_ASSIGNMENT_
Repeat the listing below line by line, exactly, leaving its pictures behind.

══ INFORMATION SUPPLIED

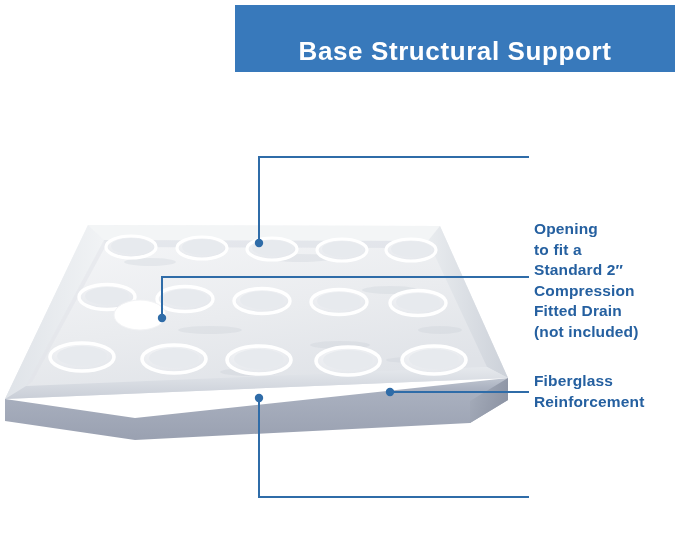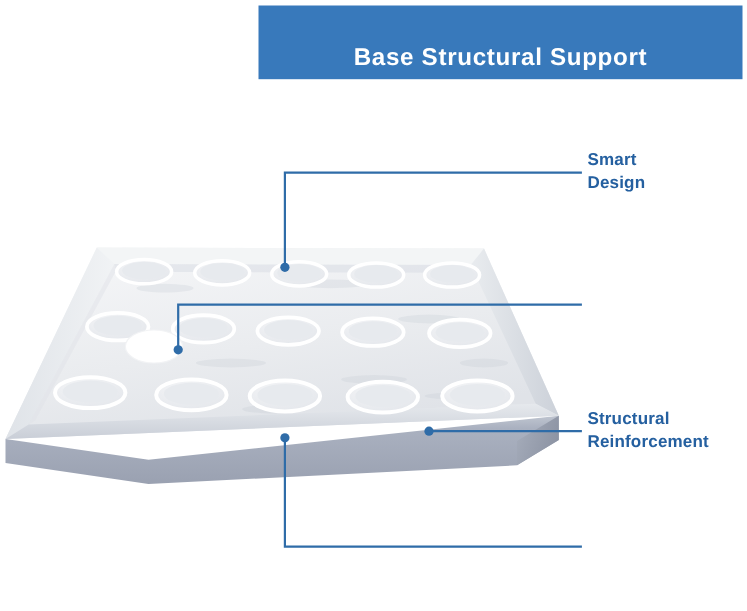--- a/index.html
+++ b/index.html
@@ -38,7 +38,7 @@
   }
   .banner-title {
     color: #ffffff;
-    font-size: 22px;
+    font-size: 26px;
     font-weight: bold;
     letter-spacing: 0.6px;
     white-space: nowrap;

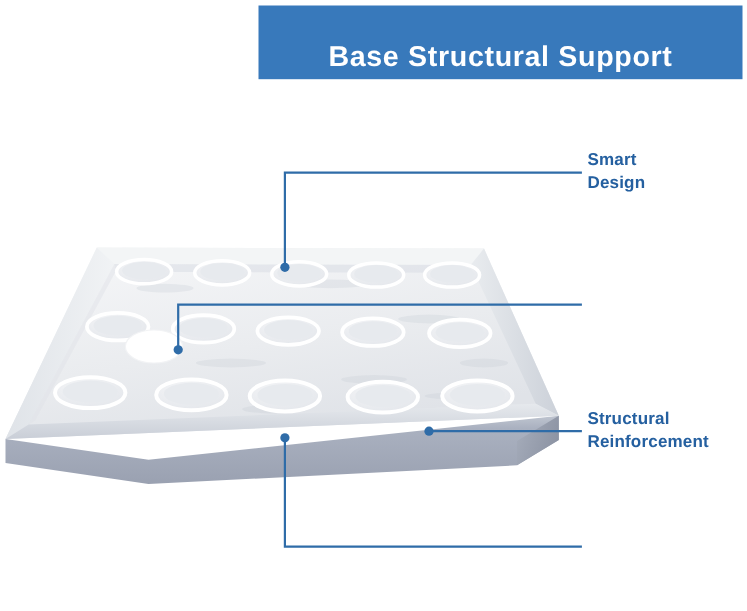--- a/index.html
+++ b/index.html
@@ -244,8 +244,6 @@
     <span class="banner-title">Base Structural Support</span>
   </div>
 
-  <div class="callout" id="callout-smart-design">Smart
-Design</div>
 
 
   <div class="callout" id="callout-fiberglass">Structural

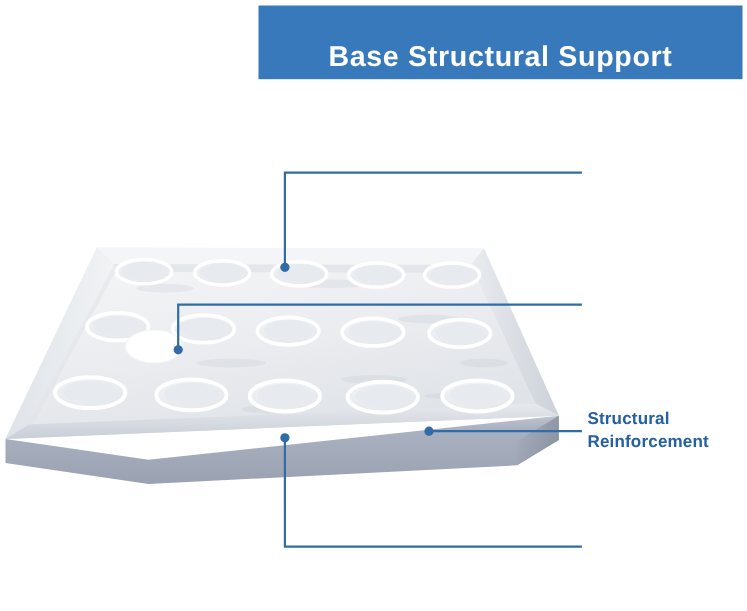--- a/index.html
+++ b/index.html
@@ -245,6 +245,12 @@
   </div>
 
 
+  <div class="callout" id="callout-drain-opening">Opening
+to fit a
+Standard 2″
+Compression
+Fitted Drain
+(not included)</div>
 
   <div class="callout" id="callout-fiberglass">Structural
 Reinforcement</div>

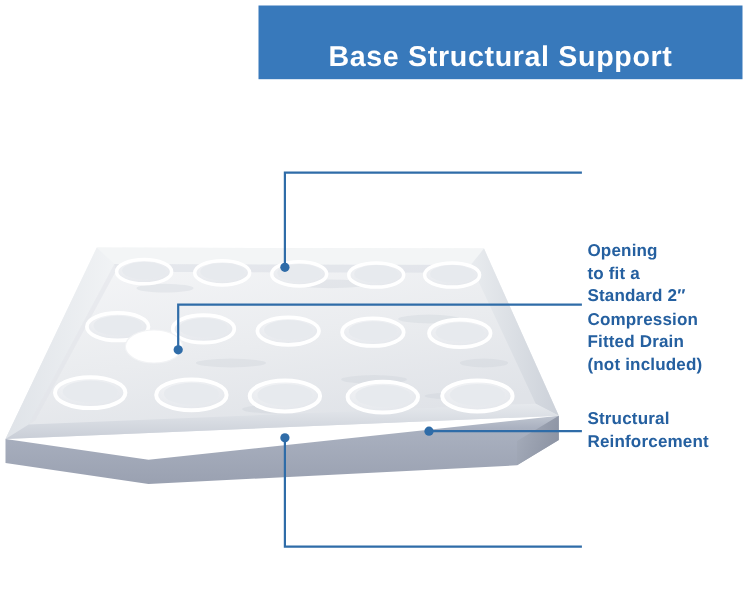--- a/index.html
+++ b/index.html
@@ -252,7 +252,7 @@
 Fitted Drain
 (not included)</div>
 
-  <div class="callout" id="callout-fiberglass">Structural
+  <div class="callout" id="callout-fiberglass">Fiberglass
 Reinforcement</div>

════

_EXPECTED ANSWER_
--- a/index.html
+++ b/index.html
@@ -38,7 +38,7 @@
   }
   .banner-title {
     color: #ffffff;
-    font-size: 22px;
+    font-size: 26px;
     font-weight: bold;
     letter-spacing: 0.6px;
     white-space: nowrap;

--- a/index.html
+++ b/index.html
@@ -244,8 +244,6 @@
     <span class="banner-title">Base Structural Support</span>
   </div>
 
-  <div class="callout" id="callout-smart-design">Smart
-Design</div>
 
 
   <div class="callout" id="callout-fiberglass">Structural

--- a/index.html
+++ b/index.html
@@ -245,6 +245,12 @@
   </div>
 
 
+  <div class="callout" id="callout-drain-opening">Opening
+to fit a
+Standard 2″
+Compression
+Fitted Drain
+(not included)</div>
 
   <div class="callout" id="callout-fiberglass">Structural
 Reinforcement</div>

--- a/index.html
+++ b/index.html
@@ -252,7 +252,7 @@
 Fitted Drain
 (not included)</div>
 
-  <div class="callout" id="callout-fiberglass">Structural
+  <div class="callout" id="callout-fiberglass">Fiberglass
 Reinforcement</div>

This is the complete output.